BEGIN Material shown

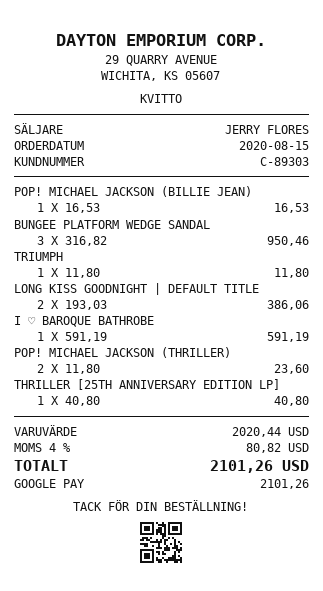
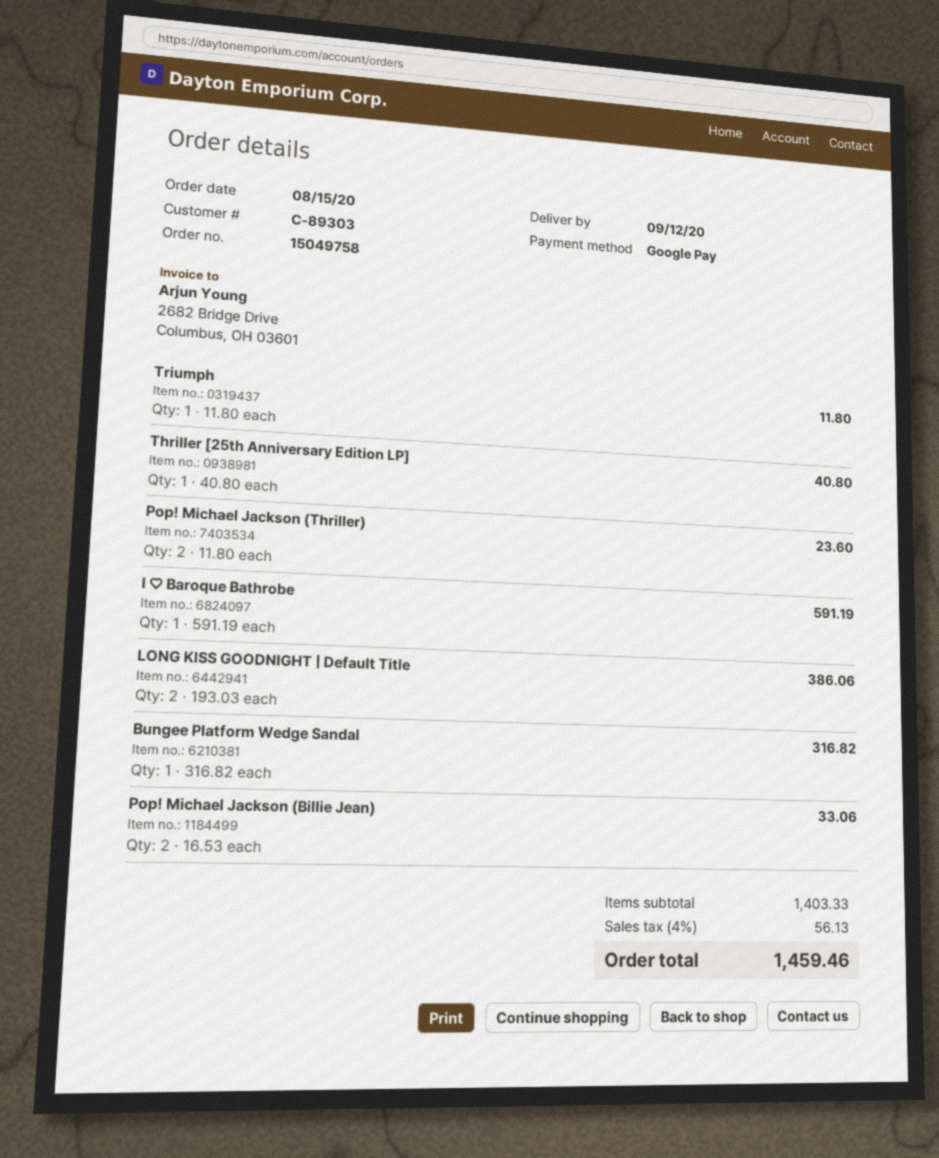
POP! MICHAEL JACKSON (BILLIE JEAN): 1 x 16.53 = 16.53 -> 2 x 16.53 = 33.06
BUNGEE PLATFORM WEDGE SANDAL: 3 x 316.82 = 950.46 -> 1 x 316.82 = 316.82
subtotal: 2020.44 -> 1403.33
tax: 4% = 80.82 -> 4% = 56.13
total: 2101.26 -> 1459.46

END Material shown

Problem to solve: When you retype the records, keep every word exactly as written and exclude the pictures.

Your solution:
POP! MICHAEL JACKSON (BILLIE JEAN): 1 x 16.53 = 16.53 -> 2 x 16.53 = 33.06
BUNGEE PLATFORM WEDGE SANDAL: 3 x 316.82 = 950.46 -> 1 x 316.82 = 316.82
subtotal: 2020.44 -> 1403.33
tax: 4% = 80.82 -> 4% = 56.13
total: 2101.26 -> 1459.46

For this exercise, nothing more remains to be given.